(Beginning of DATA TO USE)

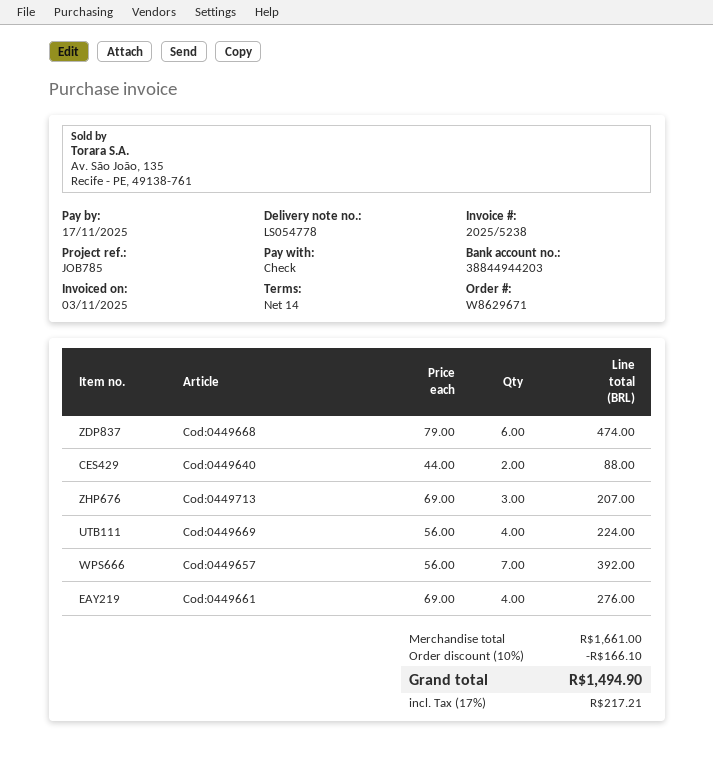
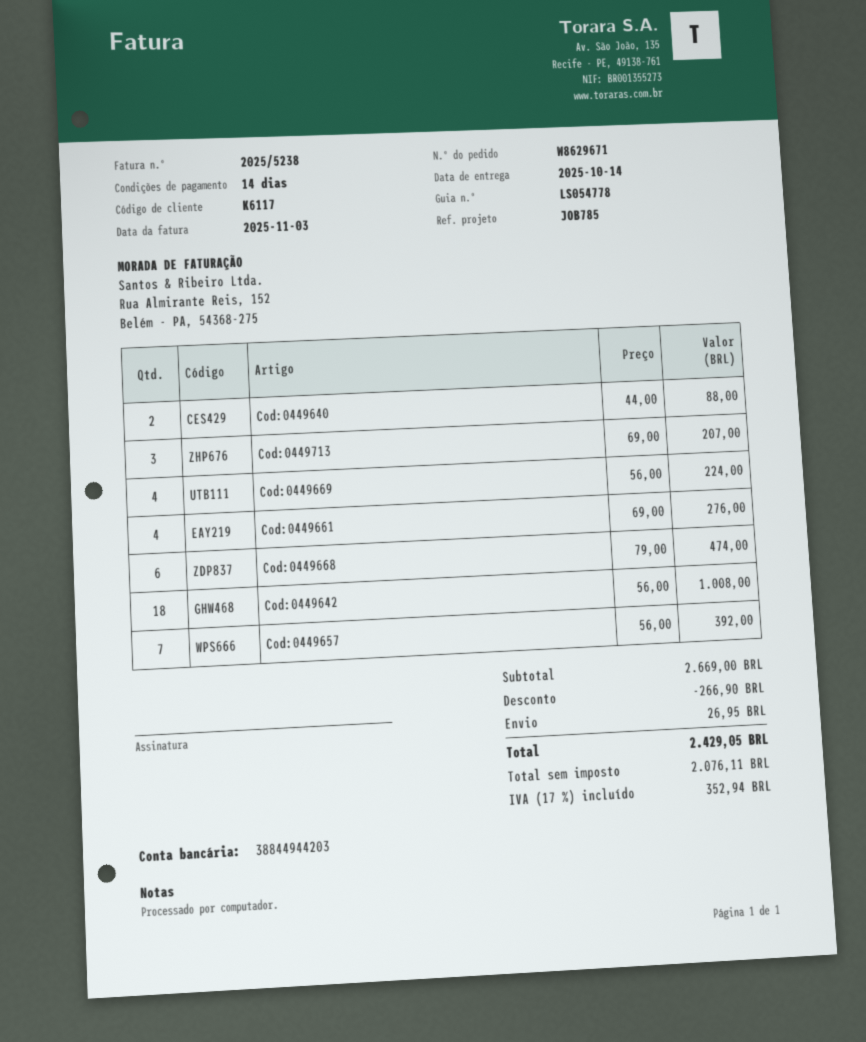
Cod:0449642: none -> 18 x 56.00 = 1008.00
subtotal: 1661.00 -> 2669.00
discount: 166.10 -> 266.90
shipping: none -> 26.95
tax: 17% = 217.21 -> 17% = 352.94
total: 1494.90 -> 2429.05

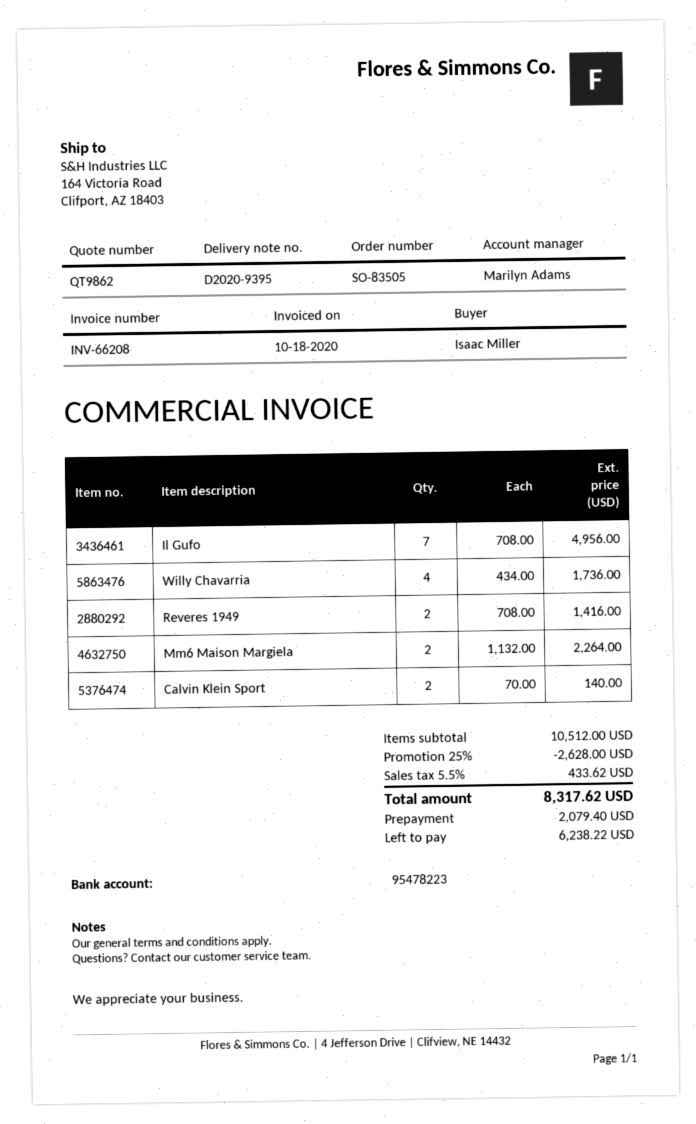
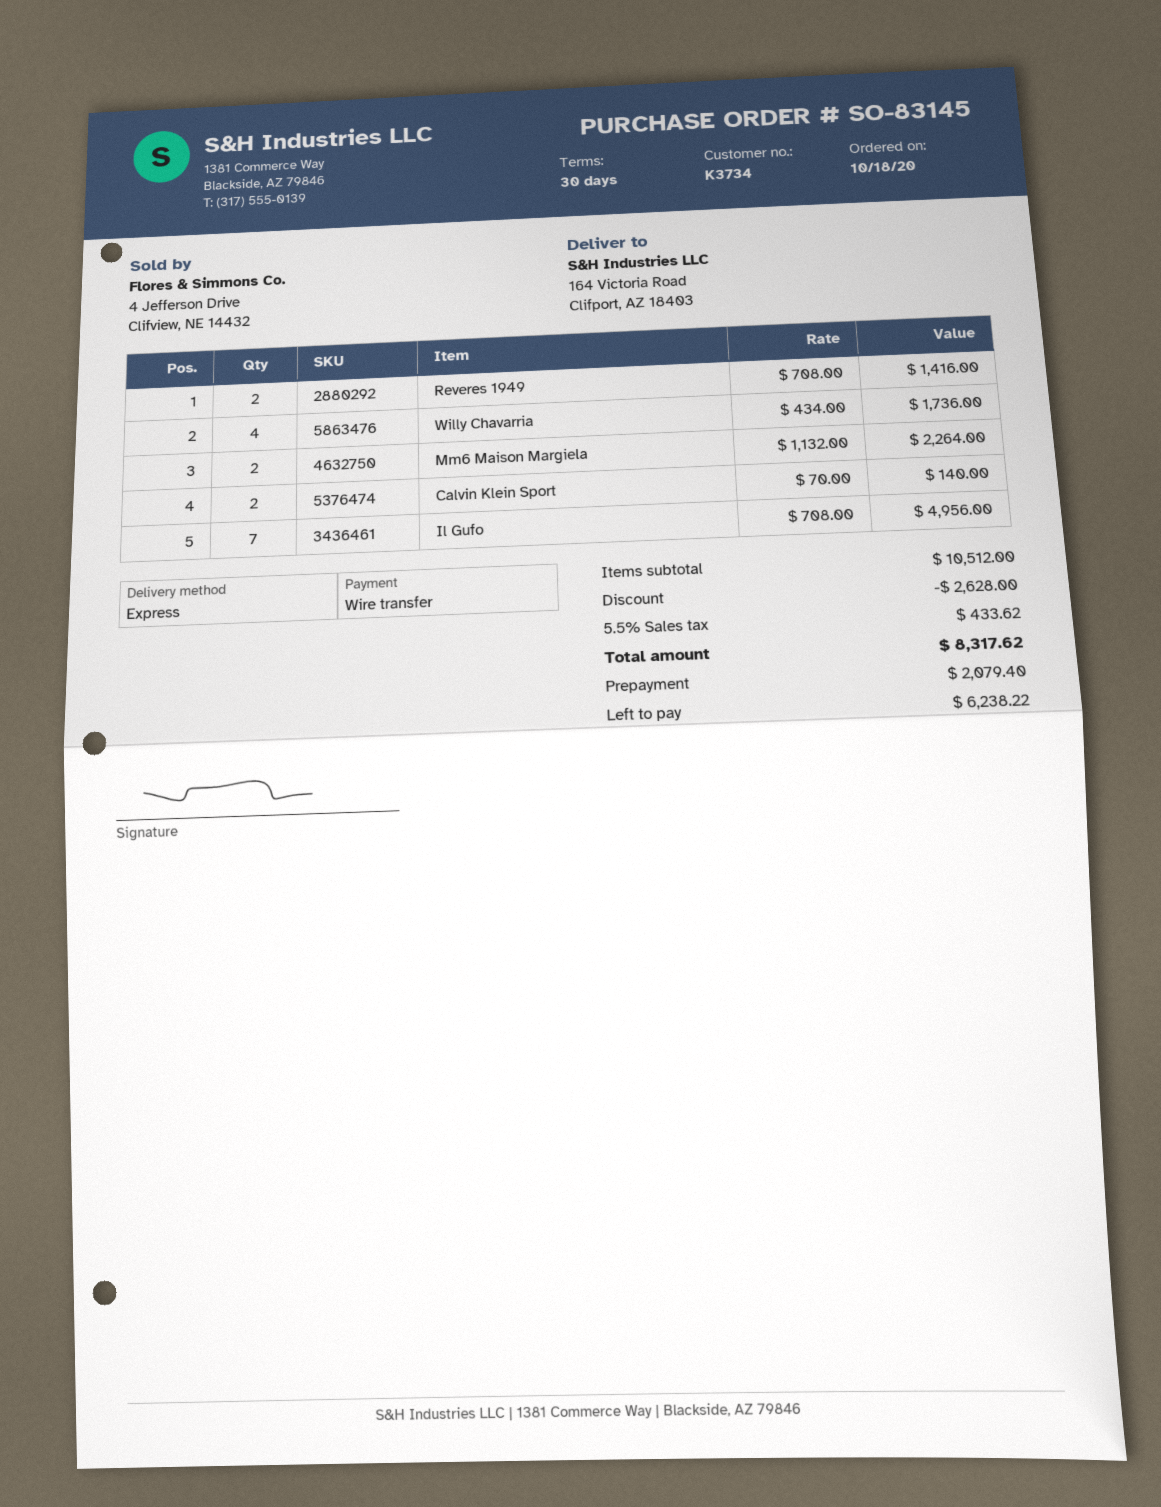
order number: SO-83505 -> SO-83145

(End of DATA TO USE)

WHAT TO PRODUCE :: From the line containing "discount: 166.10 -> 266.90" down to the final line of the records above, restate every line word for word, add nothing, and skip the pictures.

SOLUTION TO THIS EXERCISE ::
discount: 166.10 -> 266.90
shipping: none -> 26.95
tax: 17% = 217.21 -> 17% = 352.94
total: 1494.90 -> 2429.05

order number: SO-83505 -> SO-83145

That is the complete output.